━━━━━ Provided material ━━━━━

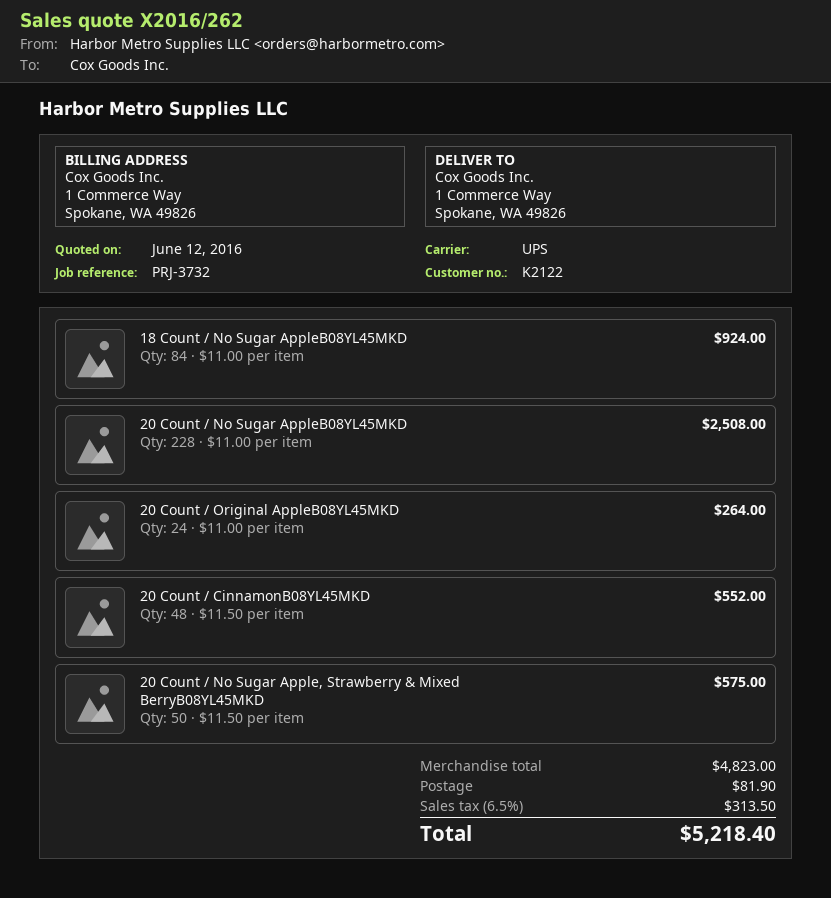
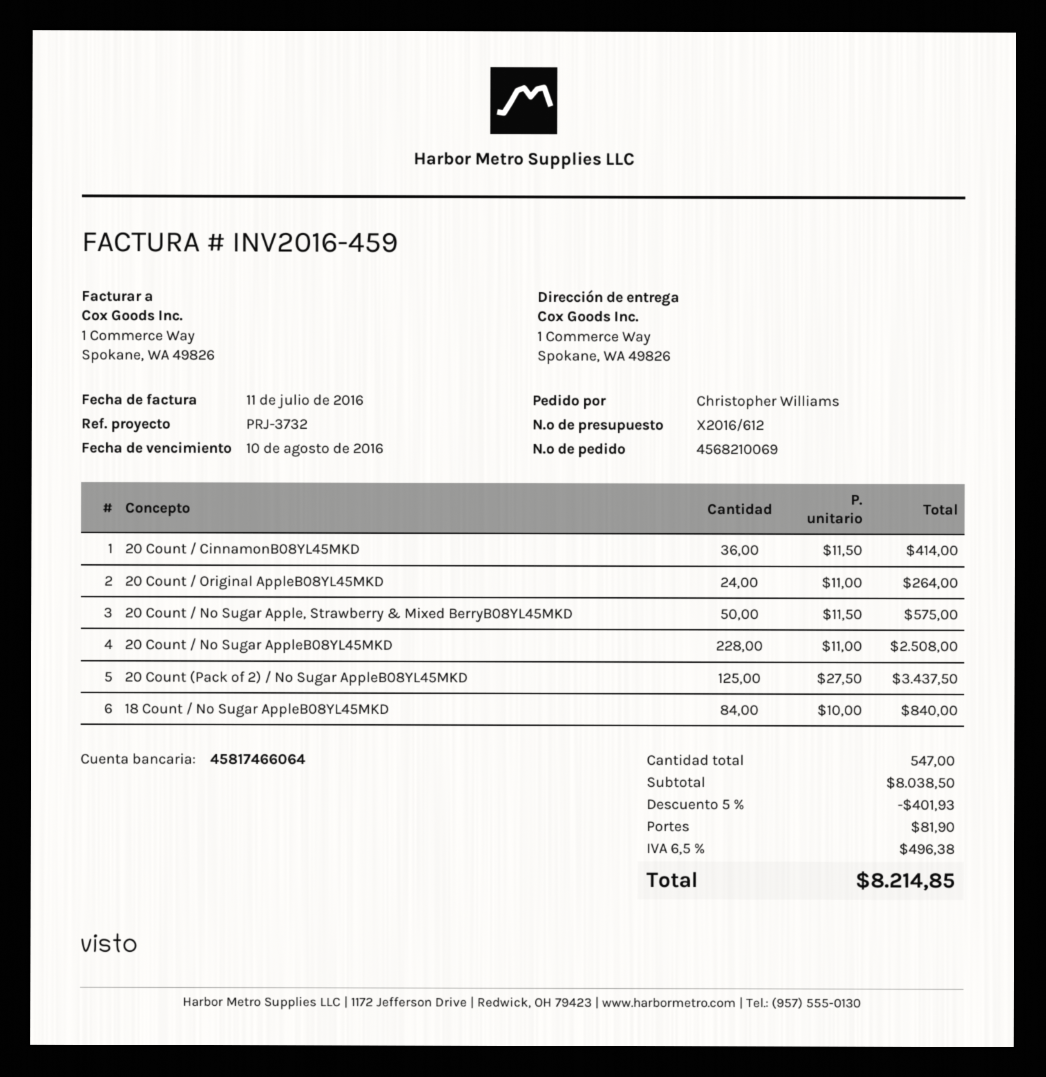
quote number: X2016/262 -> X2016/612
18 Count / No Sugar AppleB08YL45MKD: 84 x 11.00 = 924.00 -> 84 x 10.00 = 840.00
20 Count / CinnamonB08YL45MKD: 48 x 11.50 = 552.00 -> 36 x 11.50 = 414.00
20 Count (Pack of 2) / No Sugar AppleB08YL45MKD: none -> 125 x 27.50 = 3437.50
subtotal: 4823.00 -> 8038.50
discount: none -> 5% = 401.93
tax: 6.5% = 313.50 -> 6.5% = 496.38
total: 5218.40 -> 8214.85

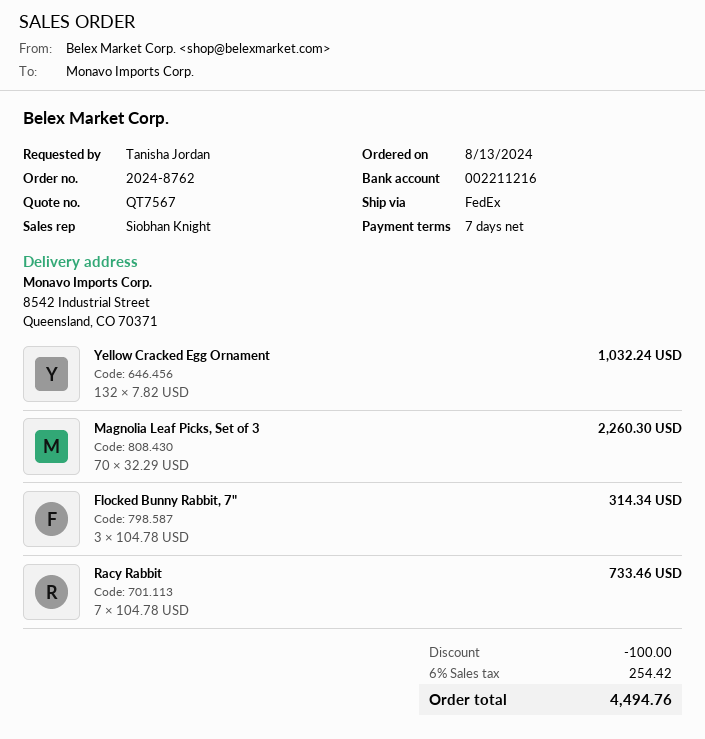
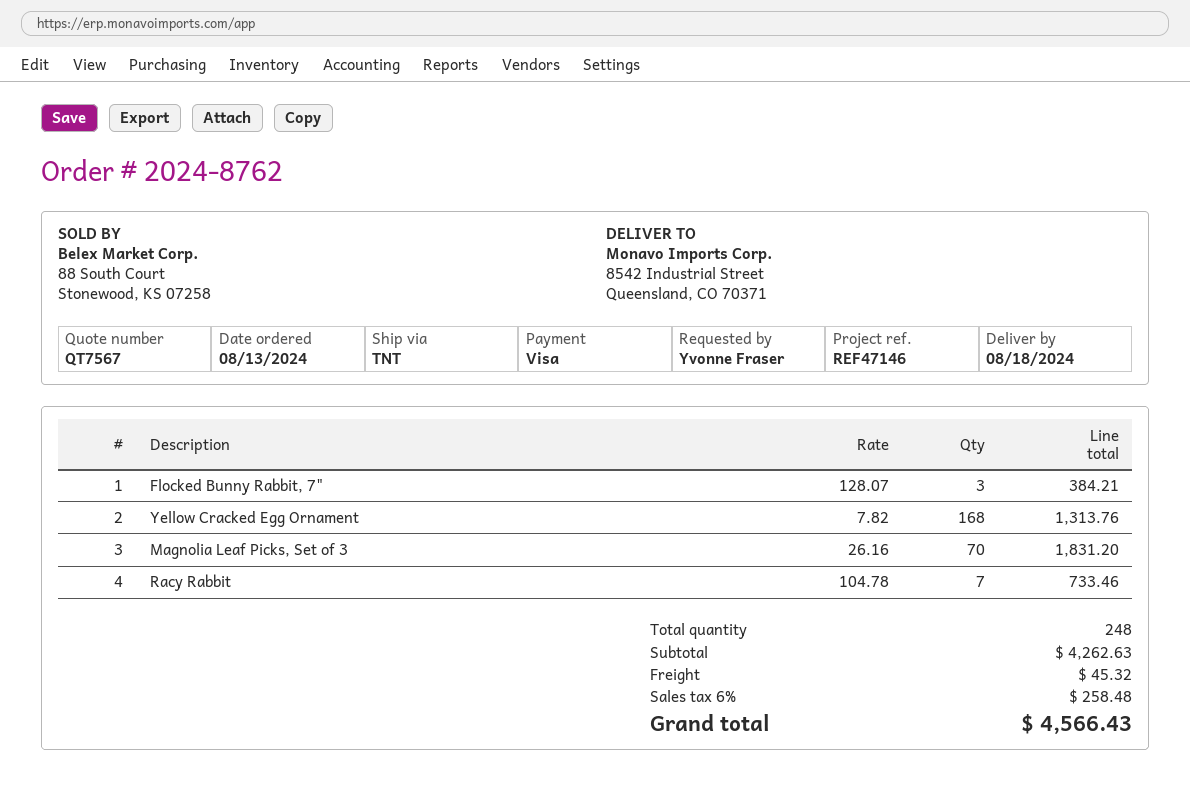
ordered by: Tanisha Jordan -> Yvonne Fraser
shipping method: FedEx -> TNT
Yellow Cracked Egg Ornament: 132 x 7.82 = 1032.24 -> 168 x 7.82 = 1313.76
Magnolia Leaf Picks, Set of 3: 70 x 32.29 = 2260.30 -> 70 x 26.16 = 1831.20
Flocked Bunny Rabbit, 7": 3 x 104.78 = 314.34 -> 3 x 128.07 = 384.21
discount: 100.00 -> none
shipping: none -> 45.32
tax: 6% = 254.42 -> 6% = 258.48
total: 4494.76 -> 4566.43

━━━━━
━━━━━ Provided material ━━━━━

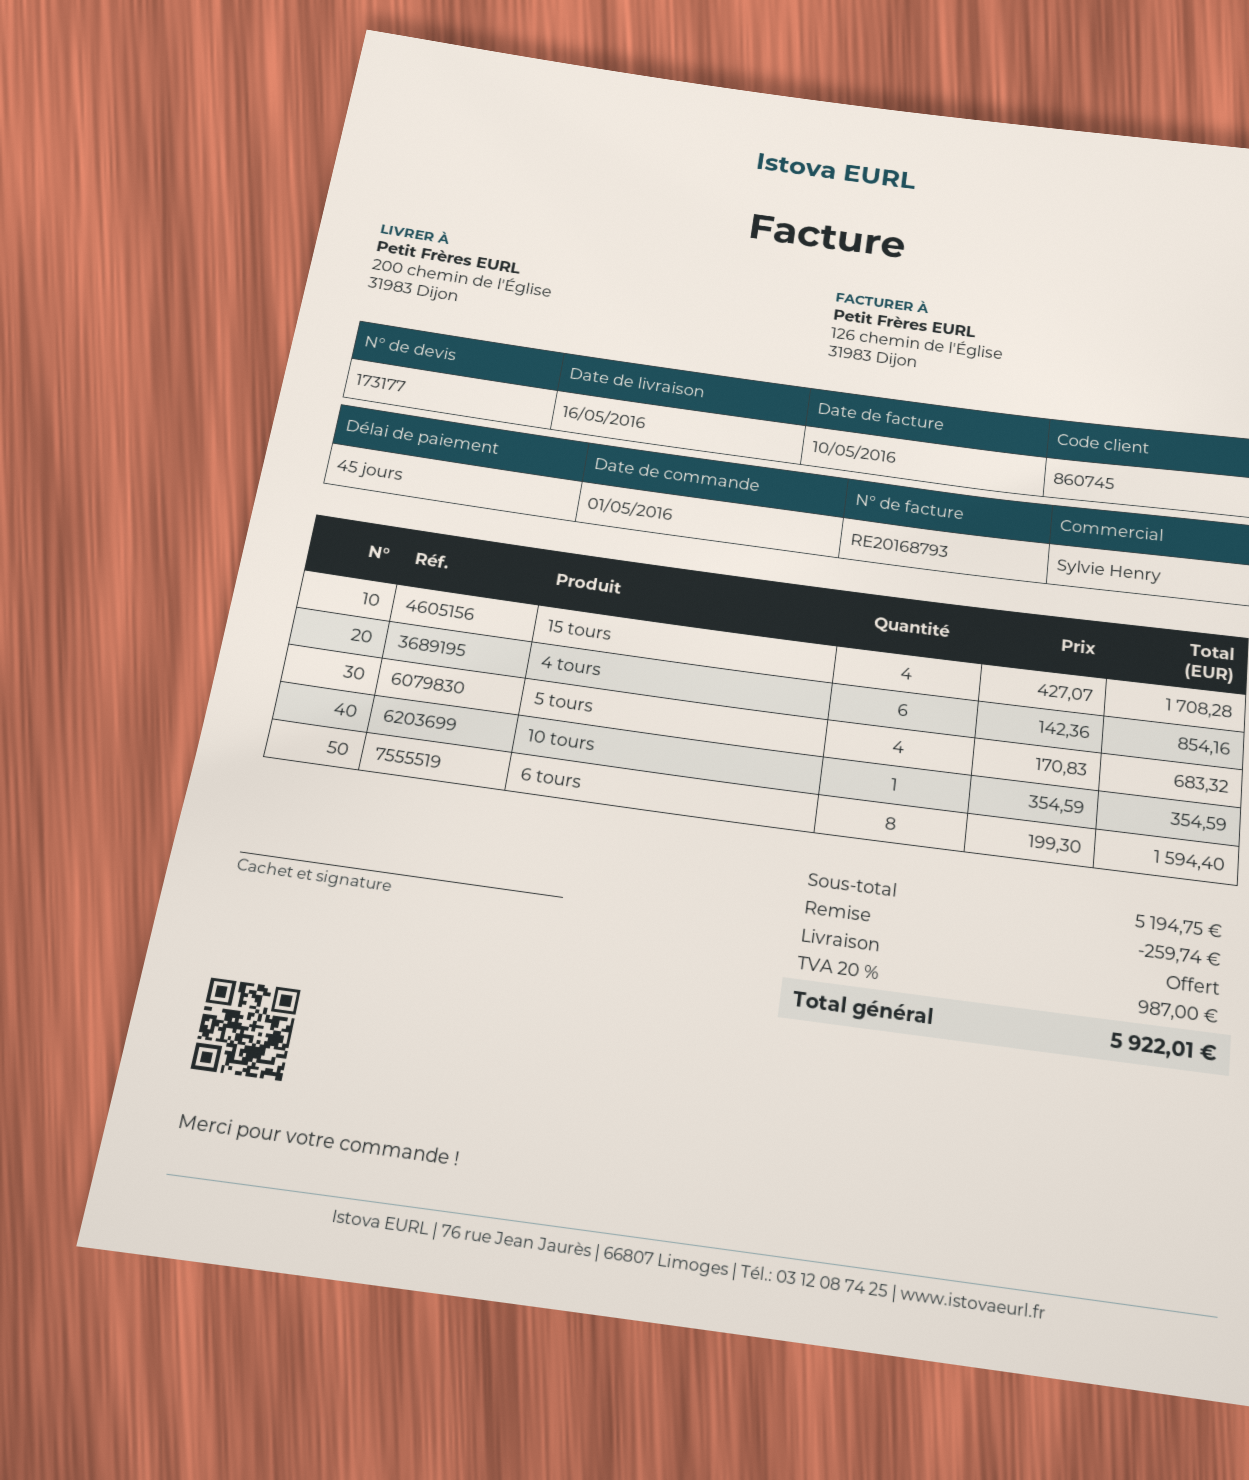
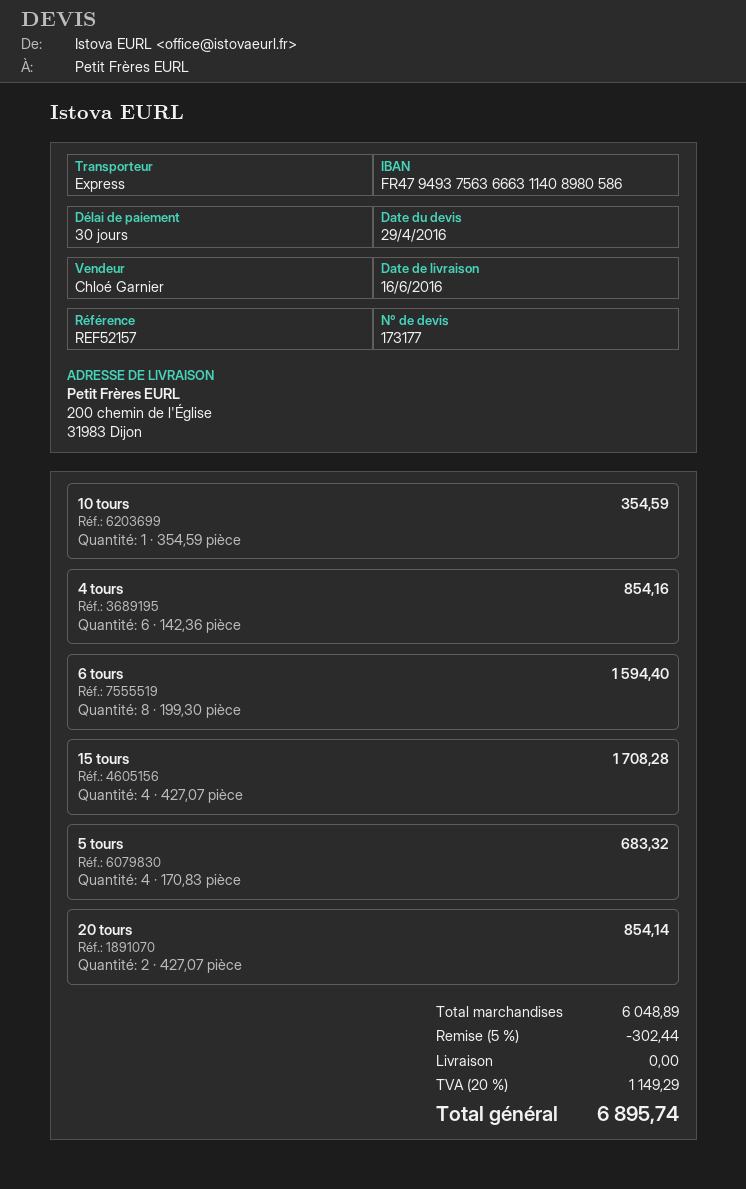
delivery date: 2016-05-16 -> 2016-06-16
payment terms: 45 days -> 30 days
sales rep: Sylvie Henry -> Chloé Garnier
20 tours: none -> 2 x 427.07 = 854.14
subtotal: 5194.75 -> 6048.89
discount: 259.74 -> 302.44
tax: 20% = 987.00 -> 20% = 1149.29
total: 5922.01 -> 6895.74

━━━━━

Problem description → Show, from the entries above, every line that includes the string "none".

Written solution →
20 Count (Pack of 2) / No Sugar AppleB08YL45MKD: none -> 125 x 27.50 = 3437.50
discount: none -> 5% = 401.93
discount: 100.00 -> none
shipping: none -> 45.32
20 tours: none -> 2 x 427.07 = 854.14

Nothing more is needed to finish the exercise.